Keywords: existentialism, free well, absurdity, freedom of choice
INTRODUCTION
The Bell will be read as a moral study which gathers together the different moral proposals that various characters uphold and live in accordance with. The novel is told by the third person narration. There is an interesting question "Why did Iris Murdoch entitle her book "The Bell"?" Bell is a sacred object in Christianity that calls people for praying. In the novel, the religious lay community brings a new bell instead of the plummeted one into the lake for their abbey and all events of the plot is around this object. The author chooses a bell as a poetic detail, that's why the bell is given as the title of the book. The main idea in the novel is that the indifference of the world towards humanity may lead person to suffering from alienation. From the extracts below we reveal how Murdoch can express her philosophical ideas in The Bell.
LITERATURE REVIEW
In The Bell Iris Murdoch uses the several concepts of existentialism in order to illustrate:
1. Sentient beings, especially humans, have free well.
2. Humans are responsible for the consequences of their decision.
3. Extremely few, if any, decisions are void of negative consequences.
4. Even when part of a group, each person acts and decides as an individual.
5. The world is indifferent towards humanity [5]
We can see the first feature of the philosophical trend under the portrait of protagonist Dora:
Dora felt the need to show him (Paul) that she could still act independently. She was not his slave. Yes, she would go: and the idea, now it existed more fully for her, was delightful [1]
Dora is a character who never wants to be the under the influence of other people, even her husband. She dares to do everything when or what she wants. Anyone or anything can't be the obstacle in the way of her being free well.
And the second concept is depicted with the help of hero Toby. Even though being just eighteen, he makes a decision of going to and serving for the Imber Court (lay community) independently. Even there happens some unpleasant situations with Michael Meade (homosexual love affairs), Toby is never regretful about his decision and he can be responsible for the results of his decision. And this is clearly seen in the letter that is sent to Michael by Toby after he has leaved the community:
What mainly emerged, however, from the letter, and set Michael's mind at rest, was that for Toby the whole business was closed indeed. There was no sign of tormented guilt, no anxious brooding, and no speculation about Michael's state of mind. The full significance of the happenings at Imber had happily escaped Toby, and he had no retrospective curiosity about them now [1]
The character Paul livens the next third peculiarity up by the means of his attitude to Dora (his wife).
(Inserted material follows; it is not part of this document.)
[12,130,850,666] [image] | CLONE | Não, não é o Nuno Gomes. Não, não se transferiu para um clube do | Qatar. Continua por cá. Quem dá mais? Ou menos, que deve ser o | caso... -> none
Paul may be very jealous and dour or scathing, but he doesn't have any evil or negative aim, he just wants to be happy with his wife and dreams of being at least a child.
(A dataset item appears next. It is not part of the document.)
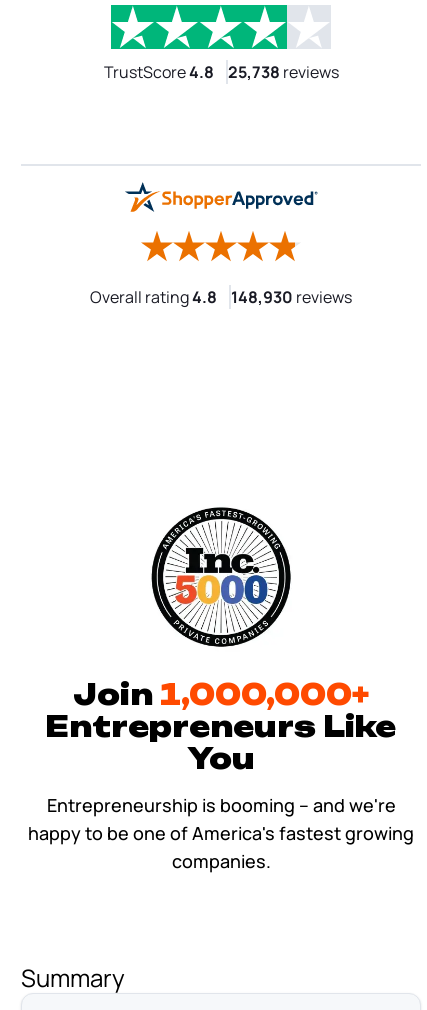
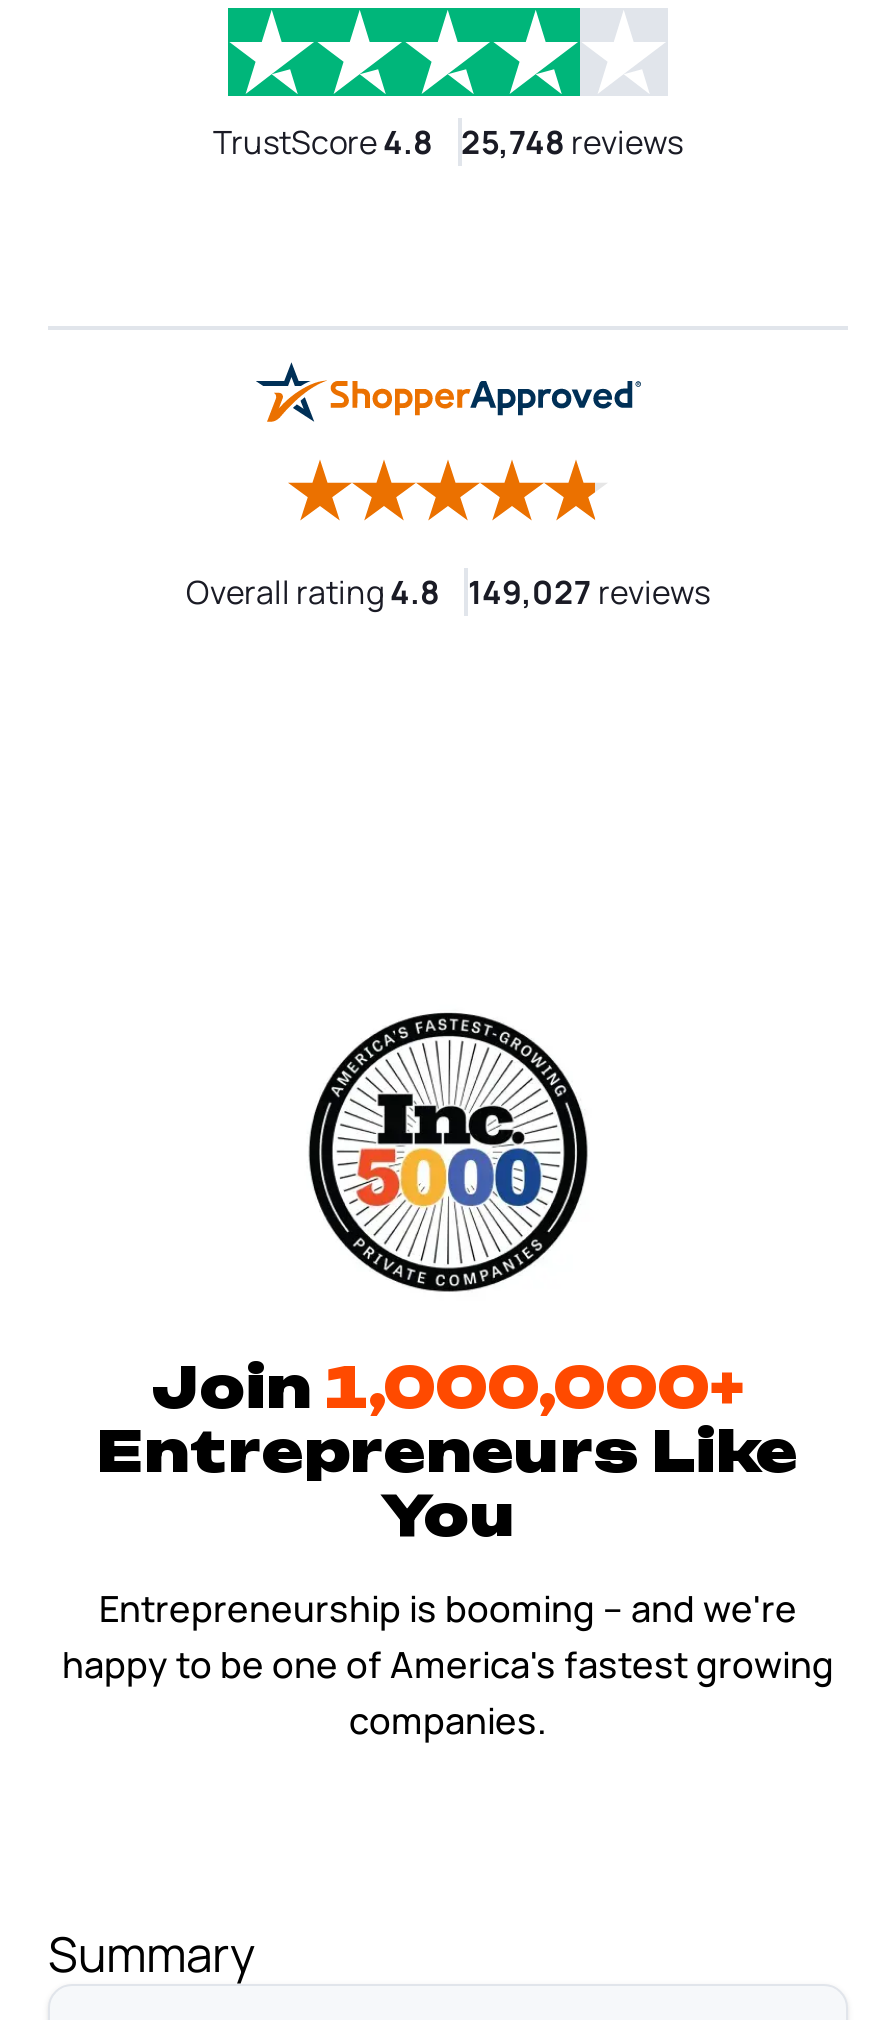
[228,61,338,83] 25,738 reviews -> [461,120,683,164] 25,748 reviews
[231,286,352,308] 148,930 reviews -> [468,570,710,614] 149,027 reviews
Paul wanted children, or at least a child, in the decisive and possessive way in which he wanted all the objects which he drew into his life. The sense of family was strong in him and he preserved an ancestral nostalgia for the dignity and ceremonial of kinship. He yearned for a son, a little Paul whom he could instruct and encourage, and finally converse with as an equal and even consult as a rival intelligence [1]
Almost in all characters of Iris Murdoch's "The Bell" we can see the acting and making their own decisions as an individual and the universe's indifference towards humanity. For instance, Catherine and Nick (twins) they both decide and choose their destiny themselves, Catherine's decision is being a nun and the Nick's being a great electrician, but the world doesn't satisfy and be intensely careless for them, at the end
of the novel Nick shoots himself and Catherine suffers from schizophrenia and they can't manage to live as they wanted. It is Nick, the rogue who could not fit into the society and who finds himself at Imber Court in the failed hope of starting a new life, who ends up committing suicide. His sister Catherine, who plans to join the enclosed community of nuns, but who, for the time being, decides to join the lay community as a place of transition, ends up losing her mind, tries to drown herself in the lake, and later find herself in a psychiatric ward in London as above mentioned.
Nick had shot himself. He had emptied the shot-gun into his head. To make quite sure he had evidently put the barrel into his mouth. There was no doubt that he had finished the job. Michael averted followed him out whining [1]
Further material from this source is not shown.